Key Takeaways
Julia Child loved both homemade and store-bought mayonnaise for different uses.
Hellmann’s mayo has a lighter texture, and it was Julia’s go-to for everyday dishes.
French-style mayo uses egg yolks and mustard, giving it a richer, tangier flavor.
Julia Child loved homemade, French-style mayonnaise so much that she dedicated an entire episode of her show The French Chef to it. Between her prolific cookbook and television show recipes, there are dozens for homemade mayonnaise of every kind—even one set with gelatin! Julia was such a devoted French mayonnaise maker that it might seem she never touched the store-bought stuff.
It turns out, Julia did use store-bought mayonnaise and not just on rare occasions. She was regularly whipping up tuna and potato salads as well as her salad niçoise with jarred mayo, especially in the later years of her life.
When she wasn’t whipping up mayonnaise by hand, she reached for Hellmann’s mayo. Most famously, food writer Dorie Greenspan shared this insight in a New York Times story. According to Dorie, Julia regularly prepared tuna salad served on toasted English muffins for a workday lunch while they worked on the cookbook Baking With Julia Child.

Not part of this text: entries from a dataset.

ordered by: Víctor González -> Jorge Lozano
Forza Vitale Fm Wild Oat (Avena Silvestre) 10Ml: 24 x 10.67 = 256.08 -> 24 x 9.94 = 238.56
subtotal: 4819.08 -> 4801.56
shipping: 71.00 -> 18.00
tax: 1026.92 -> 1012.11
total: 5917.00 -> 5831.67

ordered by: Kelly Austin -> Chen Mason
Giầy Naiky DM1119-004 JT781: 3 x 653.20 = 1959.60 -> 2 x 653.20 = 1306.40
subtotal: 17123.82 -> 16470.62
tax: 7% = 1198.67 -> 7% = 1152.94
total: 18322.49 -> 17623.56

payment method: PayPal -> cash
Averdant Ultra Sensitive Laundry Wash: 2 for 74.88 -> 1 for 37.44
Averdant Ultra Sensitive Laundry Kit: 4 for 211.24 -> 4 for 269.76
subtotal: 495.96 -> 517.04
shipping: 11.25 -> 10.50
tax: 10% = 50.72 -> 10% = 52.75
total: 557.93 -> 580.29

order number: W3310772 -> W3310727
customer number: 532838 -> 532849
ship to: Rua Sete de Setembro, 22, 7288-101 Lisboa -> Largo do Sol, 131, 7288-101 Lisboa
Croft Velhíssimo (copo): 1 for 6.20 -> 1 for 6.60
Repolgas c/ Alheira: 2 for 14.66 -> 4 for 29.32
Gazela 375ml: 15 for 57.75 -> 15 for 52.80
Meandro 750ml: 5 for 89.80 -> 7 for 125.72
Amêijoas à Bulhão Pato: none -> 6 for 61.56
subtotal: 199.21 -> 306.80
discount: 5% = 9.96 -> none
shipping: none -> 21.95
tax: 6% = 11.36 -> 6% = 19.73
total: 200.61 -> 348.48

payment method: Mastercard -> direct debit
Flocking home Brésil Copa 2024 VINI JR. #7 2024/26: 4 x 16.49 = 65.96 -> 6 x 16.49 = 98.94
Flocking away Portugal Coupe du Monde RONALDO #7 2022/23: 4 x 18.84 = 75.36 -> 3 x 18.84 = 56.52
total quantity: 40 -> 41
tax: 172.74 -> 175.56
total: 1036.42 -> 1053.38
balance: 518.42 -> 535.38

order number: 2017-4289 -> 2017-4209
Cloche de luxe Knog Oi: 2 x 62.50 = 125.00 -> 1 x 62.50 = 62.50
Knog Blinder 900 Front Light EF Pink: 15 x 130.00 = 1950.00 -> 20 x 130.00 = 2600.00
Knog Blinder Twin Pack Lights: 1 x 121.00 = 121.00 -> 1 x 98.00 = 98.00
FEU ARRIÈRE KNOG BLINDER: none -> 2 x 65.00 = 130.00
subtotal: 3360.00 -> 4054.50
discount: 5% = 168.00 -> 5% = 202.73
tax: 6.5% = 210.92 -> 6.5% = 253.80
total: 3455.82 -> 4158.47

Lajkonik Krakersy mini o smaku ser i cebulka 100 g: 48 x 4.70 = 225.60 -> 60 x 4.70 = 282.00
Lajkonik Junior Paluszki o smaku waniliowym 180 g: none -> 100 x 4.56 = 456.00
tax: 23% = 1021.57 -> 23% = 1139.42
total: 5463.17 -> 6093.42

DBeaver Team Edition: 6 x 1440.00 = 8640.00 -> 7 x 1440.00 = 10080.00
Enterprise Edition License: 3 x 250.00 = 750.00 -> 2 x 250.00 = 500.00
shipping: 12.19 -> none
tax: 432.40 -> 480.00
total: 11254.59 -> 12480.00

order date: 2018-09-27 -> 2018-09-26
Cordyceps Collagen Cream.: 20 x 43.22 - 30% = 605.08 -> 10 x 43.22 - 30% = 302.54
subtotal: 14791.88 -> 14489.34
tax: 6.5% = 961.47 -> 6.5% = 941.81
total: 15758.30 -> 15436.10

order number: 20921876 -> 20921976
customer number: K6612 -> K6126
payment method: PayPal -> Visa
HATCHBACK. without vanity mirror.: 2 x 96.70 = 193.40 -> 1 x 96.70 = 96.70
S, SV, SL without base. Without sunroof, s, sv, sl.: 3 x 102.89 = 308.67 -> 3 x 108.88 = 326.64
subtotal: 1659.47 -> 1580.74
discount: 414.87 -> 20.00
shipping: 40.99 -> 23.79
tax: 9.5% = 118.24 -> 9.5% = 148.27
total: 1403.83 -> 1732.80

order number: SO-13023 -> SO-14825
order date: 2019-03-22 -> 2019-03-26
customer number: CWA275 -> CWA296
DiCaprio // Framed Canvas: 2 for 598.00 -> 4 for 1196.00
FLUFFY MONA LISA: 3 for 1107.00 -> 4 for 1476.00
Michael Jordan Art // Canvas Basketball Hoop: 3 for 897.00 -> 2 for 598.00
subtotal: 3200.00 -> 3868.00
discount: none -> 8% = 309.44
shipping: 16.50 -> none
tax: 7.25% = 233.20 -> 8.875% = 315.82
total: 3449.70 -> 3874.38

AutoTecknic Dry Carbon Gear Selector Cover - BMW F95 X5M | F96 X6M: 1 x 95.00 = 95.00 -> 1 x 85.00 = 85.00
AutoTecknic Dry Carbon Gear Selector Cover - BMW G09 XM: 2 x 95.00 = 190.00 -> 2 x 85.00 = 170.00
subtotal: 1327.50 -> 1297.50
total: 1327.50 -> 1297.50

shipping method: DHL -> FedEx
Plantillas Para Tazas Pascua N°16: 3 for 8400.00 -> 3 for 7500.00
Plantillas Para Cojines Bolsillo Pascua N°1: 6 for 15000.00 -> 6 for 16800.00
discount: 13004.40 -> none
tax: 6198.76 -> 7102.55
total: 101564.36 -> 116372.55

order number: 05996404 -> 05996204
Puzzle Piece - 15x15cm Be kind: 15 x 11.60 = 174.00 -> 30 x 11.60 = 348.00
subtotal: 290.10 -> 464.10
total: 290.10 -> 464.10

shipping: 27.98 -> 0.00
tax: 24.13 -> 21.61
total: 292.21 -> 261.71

(Julia is not alone in her love of Hellmann’s—Ina Garten and Stanley Tucci are fans of this beloved mayonnaise brand.)
Read More: Miracle Whip vs. Mayonnaise: Experts Explain the Difference

Credit: Simply Recipes / Elise Bauer
How Is Hellmann’s Different From French-Style Mayo?
Hellmann’s mayo is much different from Julia’s classic French versions. American-style mayo, like Hellmann’s, uses whole eggs, lemon juice, and oil and is seasoned with salt and sometimes a bit of sugar. French-style mayonnaise uses egg yolks as well as mustard in addition to lemon juice and oil, and is seasoned simply with salt. These differences give Hellmann’s mayo a lighter texture and less tangy flavor, which would pair well with Julia’s favorite packed-in-oil tuna fish.
Hellmann’s mayo was created and marketed by a German immigrant and deli owner in New York City in 1905. After many mergers between food brands, Hellmann’s and Best Foods mayo were streamlined to a single recipe, but the label stuck to Hellmann’s, long the favorite east of the Rocky Mountains, like in Cambridge, Massachusetts, where Julia lived from 1961 to 2001.
As Julia did so well in her work as a food personality and cookbook author, her love for Hellmann’s affirms that the best home cooks can honor classical cooking while reaching for modern convenience, too.